## [Input material]
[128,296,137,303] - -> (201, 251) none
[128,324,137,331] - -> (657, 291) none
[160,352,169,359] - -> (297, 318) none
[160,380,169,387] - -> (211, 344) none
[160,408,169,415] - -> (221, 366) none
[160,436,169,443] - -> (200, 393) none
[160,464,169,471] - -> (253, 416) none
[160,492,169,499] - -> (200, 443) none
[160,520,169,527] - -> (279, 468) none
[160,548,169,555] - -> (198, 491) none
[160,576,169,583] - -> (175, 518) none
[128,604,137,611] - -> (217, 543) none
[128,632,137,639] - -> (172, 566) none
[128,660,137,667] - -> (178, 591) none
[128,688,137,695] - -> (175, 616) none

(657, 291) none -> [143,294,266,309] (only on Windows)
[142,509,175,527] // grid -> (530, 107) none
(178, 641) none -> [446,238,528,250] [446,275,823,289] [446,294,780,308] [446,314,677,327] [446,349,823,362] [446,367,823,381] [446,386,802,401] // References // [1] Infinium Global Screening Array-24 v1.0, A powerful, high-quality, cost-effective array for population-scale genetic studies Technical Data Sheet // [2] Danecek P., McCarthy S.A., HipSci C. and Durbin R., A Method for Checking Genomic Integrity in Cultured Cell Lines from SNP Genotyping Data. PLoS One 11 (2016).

---

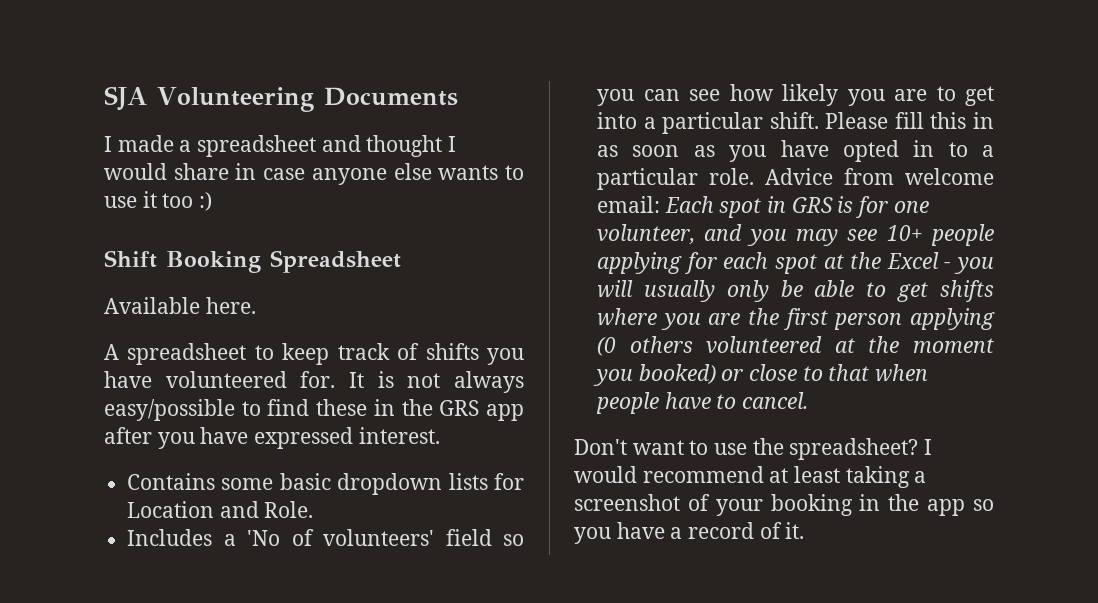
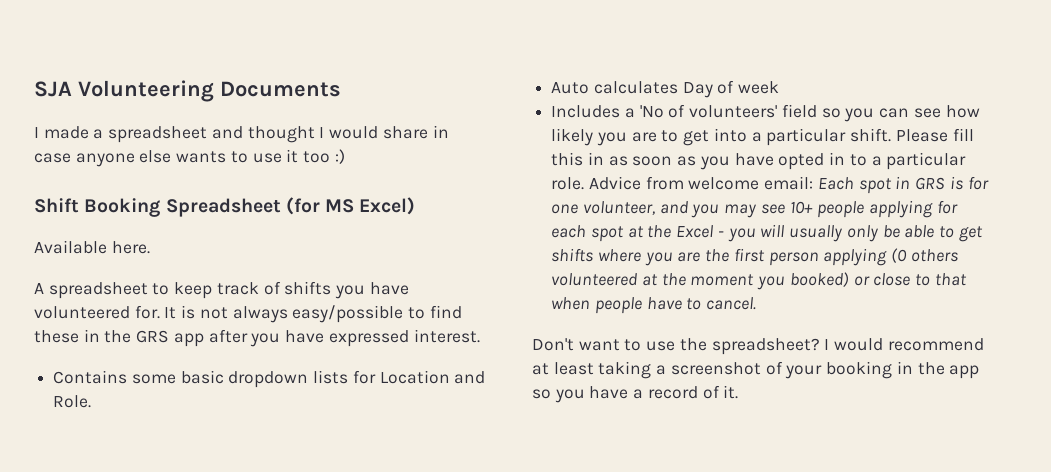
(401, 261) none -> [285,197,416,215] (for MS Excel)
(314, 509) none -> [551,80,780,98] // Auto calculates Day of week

## [About this exercise]
Copy out only the lines of the records above from the one with "[160,520,169,527] - -> (279, 468) none" through the one with "(178, 641) none", exactly as they stand, both included.

## [Task response]
[160,520,169,527] - -> (279, 468) none
[160,548,169,555] - -> (198, 491) none
[160,576,169,583] - -> (175, 518) none
[128,604,137,611] - -> (217, 543) none
[128,632,137,639] - -> (172, 566) none
[128,660,137,667] - -> (178, 591) none
[128,688,137,695] - -> (175, 616) none

(657, 291) none -> [143,294,266,309] (only on Windows)
[142,509,175,527] // grid -> (530, 107) none
(178, 641) none -> [446,238,528,250] [446,275,823,289] [446,294,780,308] [446,314,677,327] [446,349,823,362] [446,367,823,381] [446,386,802,401] // References // [1] Infinium Global Screening Array-24 v1.0, A powerful, high-quality, cost-effective array for population-scale genetic studies Technical Data Sheet // [2] Danecek P., McCarthy S.A., HipSci C. and Durbin R., A Method for Checking Genomic Integrity in Cultured Cell Lines from SNP Genotyping Data. PLoS One 11 (2016).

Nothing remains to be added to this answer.